# Required action
Pick the lines holding the string "shipping" out of the records and copy them.

Revision tracking records:
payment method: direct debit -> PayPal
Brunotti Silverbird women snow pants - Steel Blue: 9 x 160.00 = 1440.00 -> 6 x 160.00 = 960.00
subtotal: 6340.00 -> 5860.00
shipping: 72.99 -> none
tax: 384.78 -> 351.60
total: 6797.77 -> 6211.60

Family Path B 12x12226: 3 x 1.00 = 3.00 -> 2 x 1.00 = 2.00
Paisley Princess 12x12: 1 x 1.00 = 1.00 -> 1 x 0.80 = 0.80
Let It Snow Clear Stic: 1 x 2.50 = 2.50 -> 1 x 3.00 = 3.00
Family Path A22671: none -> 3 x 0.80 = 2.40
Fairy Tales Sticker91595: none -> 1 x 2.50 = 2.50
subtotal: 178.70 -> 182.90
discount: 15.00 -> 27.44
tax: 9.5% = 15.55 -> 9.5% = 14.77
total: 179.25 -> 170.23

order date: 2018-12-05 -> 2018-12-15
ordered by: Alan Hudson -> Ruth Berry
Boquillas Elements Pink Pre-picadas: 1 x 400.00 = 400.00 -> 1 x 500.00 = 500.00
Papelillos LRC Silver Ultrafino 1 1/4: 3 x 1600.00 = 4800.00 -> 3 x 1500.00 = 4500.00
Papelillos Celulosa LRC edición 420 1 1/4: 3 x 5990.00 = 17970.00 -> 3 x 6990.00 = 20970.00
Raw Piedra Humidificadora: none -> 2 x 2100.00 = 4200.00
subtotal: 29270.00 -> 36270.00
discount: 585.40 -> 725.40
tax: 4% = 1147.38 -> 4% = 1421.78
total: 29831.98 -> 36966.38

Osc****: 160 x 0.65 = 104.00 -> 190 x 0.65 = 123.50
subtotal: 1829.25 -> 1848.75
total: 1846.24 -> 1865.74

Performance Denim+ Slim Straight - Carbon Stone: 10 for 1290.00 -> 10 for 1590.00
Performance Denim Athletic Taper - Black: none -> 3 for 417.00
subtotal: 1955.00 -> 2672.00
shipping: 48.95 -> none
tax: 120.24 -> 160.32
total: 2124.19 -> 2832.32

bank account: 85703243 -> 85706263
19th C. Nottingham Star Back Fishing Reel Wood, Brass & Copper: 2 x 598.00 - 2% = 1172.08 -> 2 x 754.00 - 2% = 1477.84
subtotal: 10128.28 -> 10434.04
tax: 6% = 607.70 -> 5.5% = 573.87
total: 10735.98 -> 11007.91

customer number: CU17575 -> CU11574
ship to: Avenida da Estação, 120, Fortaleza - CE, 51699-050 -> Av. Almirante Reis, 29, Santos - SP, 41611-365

# Solution to this task
shipping: 72.99 -> none
shipping: 48.95 -> none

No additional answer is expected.